Python Notes: RegEx

Regular expressions are a powerful and (mostly) standardized way of searching, replacing, and parsing text with complex patterns of characters.

In Python, all functionality related to regular expression is in re module.

re.compile(pattern[, flags]): compiles a RegEx into an object. It is recommended to use raw Python strings r'someString' for pattern because it doesn’t require escaping. It can contain an optional prefix ?P<PATTERNNAME> to assign a name to the pattern.

There are some useful flags to customize the behavior of various methods.

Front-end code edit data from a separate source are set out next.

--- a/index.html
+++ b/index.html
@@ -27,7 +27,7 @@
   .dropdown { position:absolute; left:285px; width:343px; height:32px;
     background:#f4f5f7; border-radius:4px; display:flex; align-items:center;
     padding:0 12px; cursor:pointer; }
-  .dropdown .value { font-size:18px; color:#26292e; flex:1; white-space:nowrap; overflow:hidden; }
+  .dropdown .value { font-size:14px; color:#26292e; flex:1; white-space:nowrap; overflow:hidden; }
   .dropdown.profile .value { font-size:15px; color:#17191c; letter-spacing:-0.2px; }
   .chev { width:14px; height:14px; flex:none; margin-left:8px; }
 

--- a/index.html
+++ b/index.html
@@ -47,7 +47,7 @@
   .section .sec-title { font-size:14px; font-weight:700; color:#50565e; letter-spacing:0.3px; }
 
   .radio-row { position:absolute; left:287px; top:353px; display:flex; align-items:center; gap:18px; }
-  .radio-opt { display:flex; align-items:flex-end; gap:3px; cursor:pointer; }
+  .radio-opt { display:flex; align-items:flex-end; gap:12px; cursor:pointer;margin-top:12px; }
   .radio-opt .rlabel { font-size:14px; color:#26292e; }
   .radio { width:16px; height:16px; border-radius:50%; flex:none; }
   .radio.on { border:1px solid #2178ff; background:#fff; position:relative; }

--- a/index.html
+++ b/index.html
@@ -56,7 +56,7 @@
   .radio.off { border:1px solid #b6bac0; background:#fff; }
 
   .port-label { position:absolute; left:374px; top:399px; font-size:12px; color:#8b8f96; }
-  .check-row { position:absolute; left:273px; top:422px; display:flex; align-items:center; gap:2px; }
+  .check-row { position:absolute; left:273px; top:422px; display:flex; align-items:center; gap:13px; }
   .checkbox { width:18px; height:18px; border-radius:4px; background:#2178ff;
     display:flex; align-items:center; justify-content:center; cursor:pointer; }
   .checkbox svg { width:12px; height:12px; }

re.IGNORECASE or re.I enables case-insensitive text operations;
re.M or re.MULTILINE enables multi-line environment so that ^ matches the beginning of the string and the beginning of the newline, and $ matches the end of the string and the end of each line.
re.A or re.ASCII Make \w, \W, \b, \B, \d, \D, \s and \S perform ASCII-only matching instead of full Unicode matching defaulted in Python 3.
re.S or re.DOTALL let . match all characters including newline.
re.X or re.VERBOSE enables verbose regular expressions. In verbose regular expression, whitespace (spaces, tabs, carriage returns) and comments (everything follows a #) are ignored. To escape a whitespace, a \ is required. We can write verbose regular expression as a multiline string, and comment every part of it in a separated line. For example, a and b are functionally the same:
```
a = re.compile(r"""\d +  # the integral part
                 \.    # the decimal point
                 \d *  # some fractional digits
                  """, re.X)
b = re.compile(r"\d+\.\d*")
```

Parentheses in pattern string define groups, which can be extracted by group(id) later. For example, ^(\d{3})-(\d{3,8})$ defines two groups. group(0) is the whole match, and group(1) and group(2) are the two matching groups.

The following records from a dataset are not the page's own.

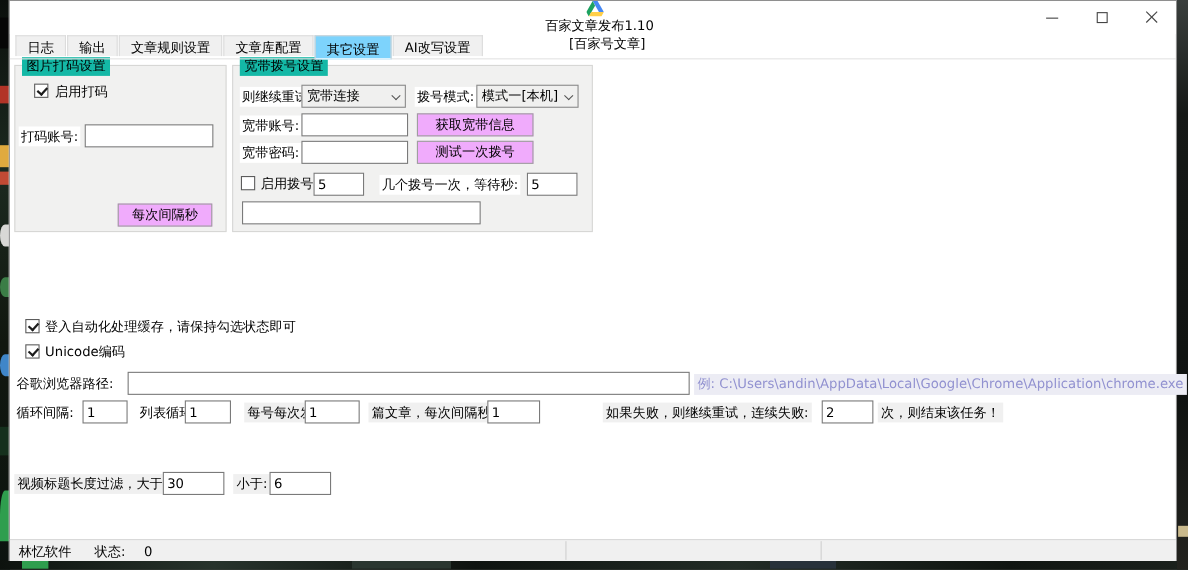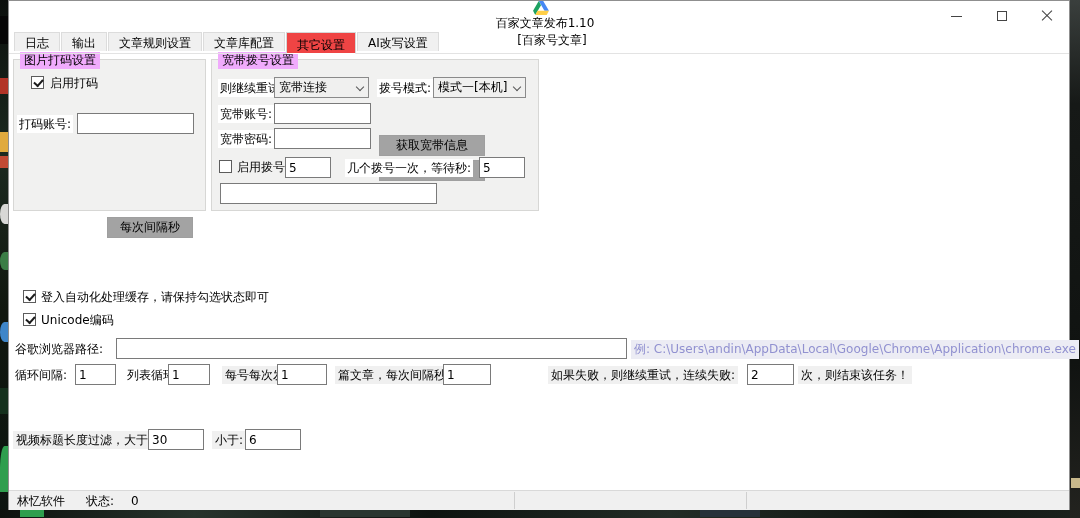--- a/index.html
+++ b/index.html
@@ -39,7 +39,7 @@
   .tabstrip { position:absolute; left:5px; top:31px; height:22px; display:flex; align-items:flex-start; z-index:2; }
   .tab { height:19px; padding:2px 10px 0; background:#f0f0f0; border:1px solid #dcdcdc; border-bottom:none;
     margin-right:1px; white-space:nowrap; font-size:12px; }
-  .tab.active { height:22px; padding-top:4px; background:#ef4444; border:1px solid #d6d6d6; border-bottom:1px solid #fff; margin-bottom:-1px; }
+  .tab.active { height:22px; padding-top:4px; background:#7dd3fc; border:1px solid #d6d6d6; border-bottom:1px solid #fff; margin-bottom:-1px; }
 
   
   .group { position:absolute; border:1px solid #d7d7d5; background:#f1f1f0; }

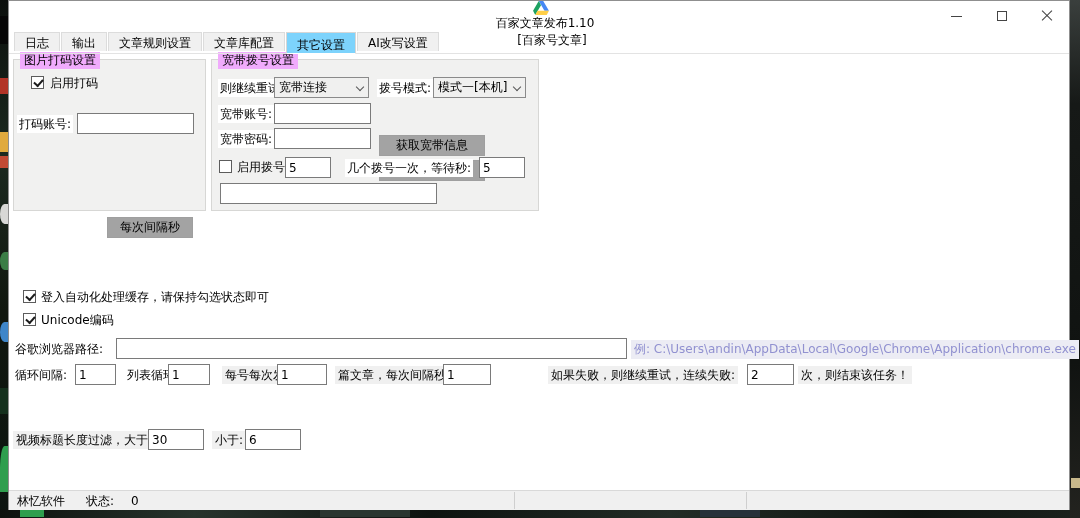--- a/index.html
+++ b/index.html
@@ -43,7 +43,7 @@
 
   
   .group { position:absolute; border:1px solid #d7d7d5; background:#f1f1f0; }
-  .gtitle { position:absolute; top:-8px; left:6px; background:#f0abfc; padding:0 4px; font-size:12px; white-space:nowrap; }
+  .gtitle { position:absolute; top:-8px; left:6px; background:#14b8a6; padding:0 4px; font-size:12px; white-space:nowrap; }
   .lbl { position:absolute; white-space:nowrap; font-size:12px; line-height:16px; }
   .lbl.white { background:#fff; padding:1px 2px; }
   .lbl.hl { background:#f0f0f0; padding:1px 3px; }

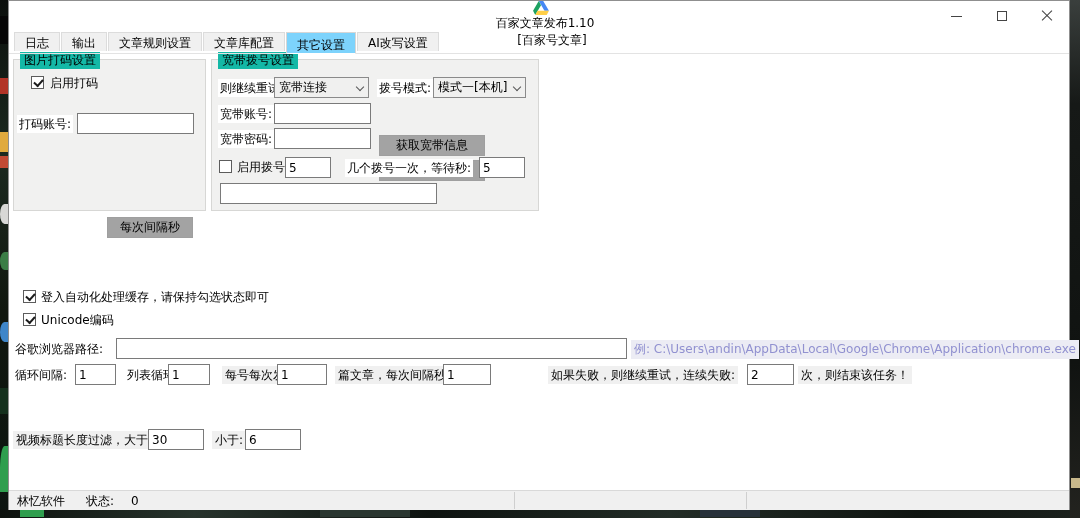--- a/index.html
+++ b/index.html
@@ -48,8 +48,8 @@
   .lbl.white { background:#fff; padding:1px 2px; }
   .lbl.hl { background:#f0f0f0; padding:1px 3px; }
   .tb { position:absolute; background:#fff; border:1px solid #7a7a7a; height:21px; font:12px "DejaVu Sans",sans-serif; padding:0 3px; }
-  .btn { position:absolute; background:#a3a3a3; border:1px solid #9f9f9f; display:flex; align-items:center; justify-content:center;
-    font-size:12px; height:21px; white-space:nowrap;margin-top:32px; }
+  .btn { position:absolute; background:#f0abfc; border:1px solid #9f9f9f; display:flex; align-items:center; justify-content:center;
+    font-size:12px; height:21px; white-space:nowrap; }
   .dd { position:absolute; background:#f0f0ef; border:1px solid #8a8a8a; height:21px; display:flex; align-items:center;
     padding:0 4px; font-size:12px; white-space:nowrap; }
   .chev { position:absolute; right:5px; top:6px; width:6px; height:6px; border-right:1px solid #555; border-bottom:1px solid #555; transform:rotate(45deg); }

By default, regex match is greedy, that is, it will match as many characters as possible. By adding a ? to a pattern`, it becomes non-greedy, i.e. match as few characters as possible.

Functions for Regex

There are two ways to use functions in re module:

re.match(pattern, string[, flags])
RegexObject.match(string,[ pos[, endpos]]), and RegexObject is precompiled with re.compile.

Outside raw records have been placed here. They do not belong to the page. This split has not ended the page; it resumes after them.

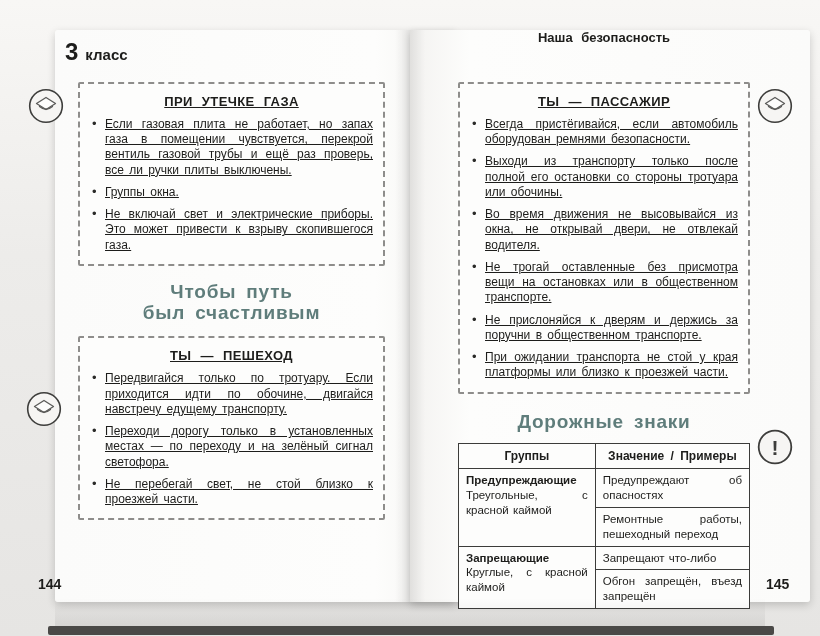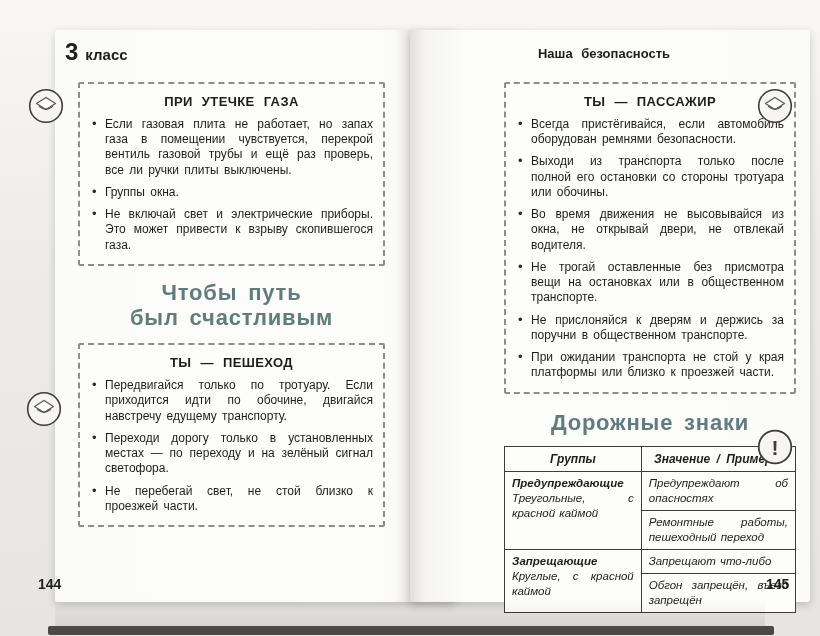--- a/index.html
+++ b/index.html
@@ -25,7 +25,7 @@
   .hdr-num  { font-size:24px; font-weight:bold; }
   .hdr-word { font-size:15px; font-weight:bold; margin-left:7px; }
   .hdr-right {
-    position:absolute; top:16px; left:48px; width:292px;
+    position:absolute; top:0; left:48px; width:292px;
     text-align:center; font-size:13px; font-weight:bold; word-spacing:5px;
   }
   

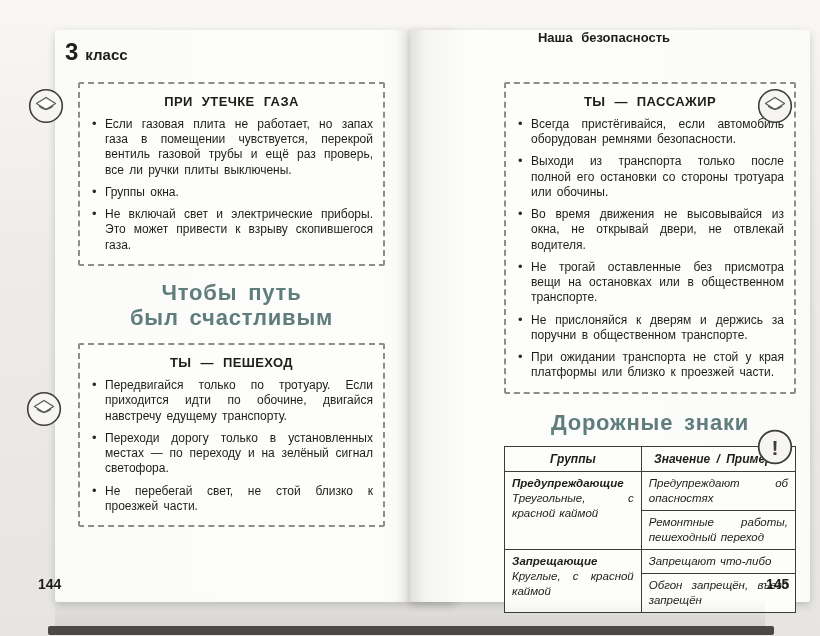--- a/index.html
+++ b/index.html
@@ -34,7 +34,7 @@
   
   .dash-box {
     border:2px dashed #8e8d8b; border-radius:2px;
-    padding:8px 10px 9px 10px; background:#fdfdfc;
+    padding:8px 10px 9px 10px; background:#fdfdfc;text-decoration:underline;
   }
   .box-title {
     text-align:center; font-weight:bold; font-size:13px;

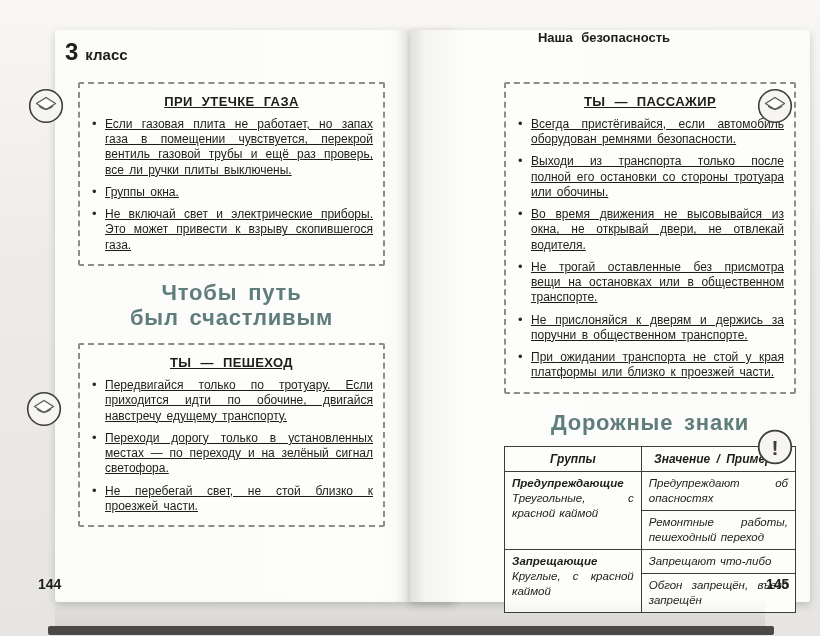--- a/index.html
+++ b/index.html
@@ -30,7 +30,7 @@
   }
   
   .col-left  { position:absolute; top:52px; left:23px; width:307px; }
-  .col-right { position:absolute; top:52px; left:48px; width:292px;margin-left:46px; }
+  .col-right { position:absolute; top:52px; left:48px; width:292px; }
   
   .dash-box {
     border:2px dashed #8e8d8b; border-radius:2px;

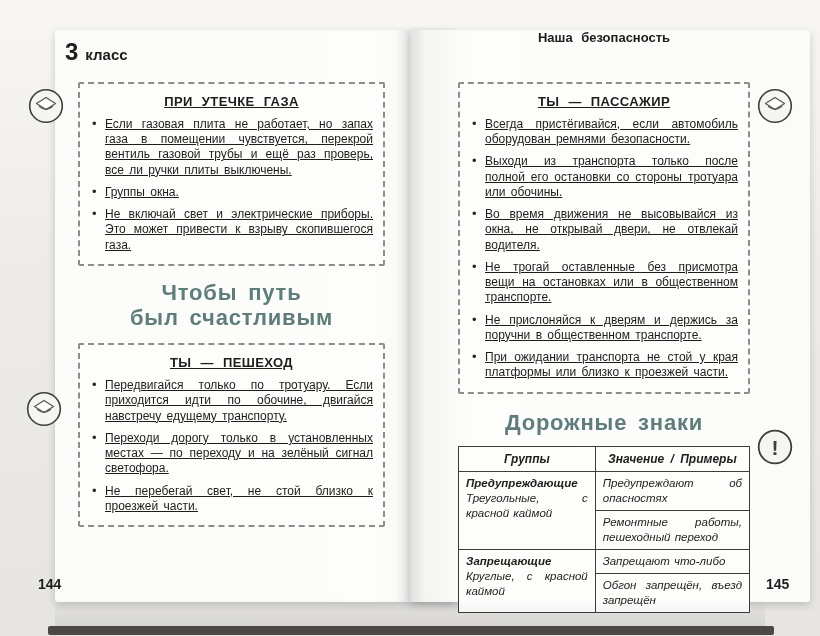--- a/index.html
+++ b/index.html
@@ -125,7 +125,7 @@
       <div class="box-title">ТЫ — ПАССАЖИР</div>
       <ul class="bullets">
         <li>Всегда пристёгивайся, если автомобиль оборудован ремнями безопасности.</li>
-        <li>Выходи из транспорта только после полной его остановки со стороны тротуара или обочины.</li>
+        <li>Выходи из транспорту только после полной его остановки со стороны тротуара или обочины.</li>
         <li>Во время движения не высовывайся из окна, не открывай двери, не отвлекай водителя.</li>
         <li>Не трогай оставленные без присмотра вещи на остановках или в общественном транспорте.</li>
         <li>Не прислоняйся к дверям и держись за поручни в общественном транспорте.</li>

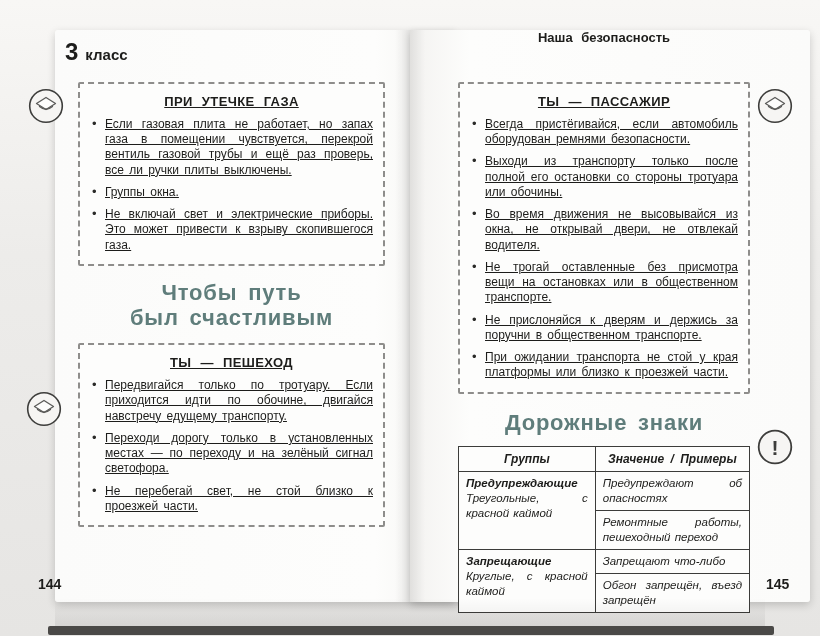--- a/index.html
+++ b/index.html
@@ -52,7 +52,7 @@
   
   .fancy-heading {
     text-align:center; font-weight:bold; color:#5f7d7b;
-    font-size:22px; line-height:1.12; letter-spacing:.8px; word-spacing:4px;
+    font-size:19px; line-height:1.12; letter-spacing:.8px; word-spacing:4px;
     margin:15px 0 13px 0;
   }
   .fancy-heading.single { margin:17px 0 11px 0; }

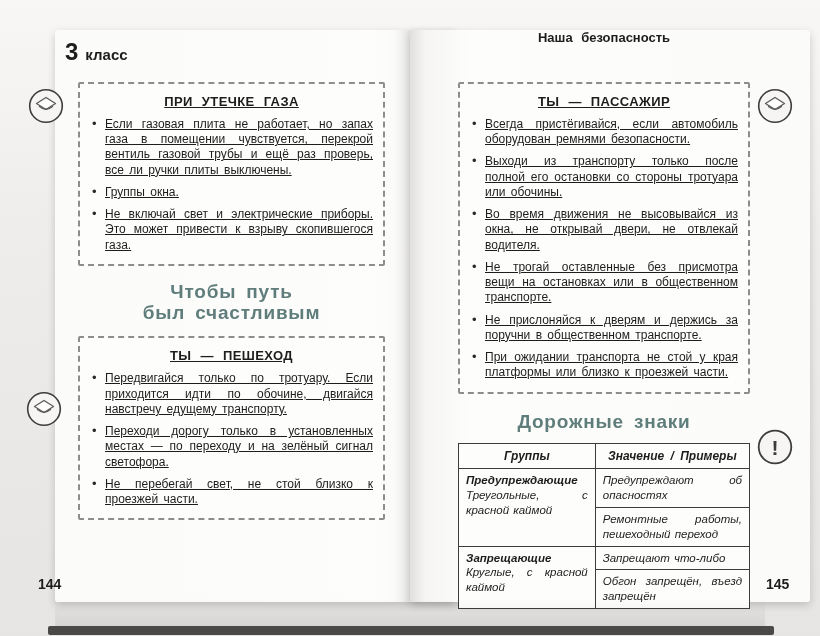--- a/index.html
+++ b/index.html
@@ -61,7 +61,7 @@
     width:100%; border-collapse:collapse; background:#fdfdfc;
     font-size:11.5px;
   }
-  table.signs th, table.signs td { border:1.2px solid #3c3c3a; padding:4px 7px; vertical-align:top;font-style:italic; }
+  table.signs th, table.signs td { border:1.2px solid #3c3c3a; padding:4px 7px; vertical-align:top; }
   table.signs th { text-align:center; font-size:12px; font-weight:bold; word-spacing:3px; padding:5px 4px; }
   table.signs td { line-height:1.3; text-align:justify; word-spacing:1px; }
   td.group-cell { width:47%; }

If a match is found, a match object is returned; otherwise, None is returned. Match object is always evaluated to True, so we can do this:

if re.search(regexp, exr):
	doSomething()

match finds pattern from the beginning of the string. RegexObject.match(string[, pos[, endpos]]) will match from pos instead of the beginning.
fullmatch performs a match on the whole string.
search: finds the first location of pattern in a string.
splitsplits string by the occurrences of pattern and return a list. It takes an optional maxsplit parameter, default to 0. It is more flexible than str.split method.
findallreturns a list of all the substrings that matched the pattern. Note: it doesn’t return overlapping matches.
finditerreturns an iterator of all matching substrings, instead of a list.
sub: replaces ALL occurrences of pattern in string with replacement. If no occurrences are found, it acts like a no-op. replacement can be a function that takes a single match object and returns the replacement string.
subn returns the number of matches too.

Matching Object

group(id) returns one or more subgroups of the match. By default, 0 is the whole match, 1, 2, … are matching groups defined by parentheses. If ?P<name>... syntax (to define group name) is used, name can be passed in to group to get the match. It also takes group(id1, id2, ...) to return a tuple of matching groups.
groups returns a tuple containing all the subgroups of the match, from 1 up. it takes a default parameter to define unfound match value (default to None).
groupdict returns a dictionary containing all the named (?P<name>...) subgroups of the match, keyed by the subgroup name.
start and end returns the indices of the start or end of the match. It takes the optional group ID.
span returns the indices of the start and end of the match in a tuple.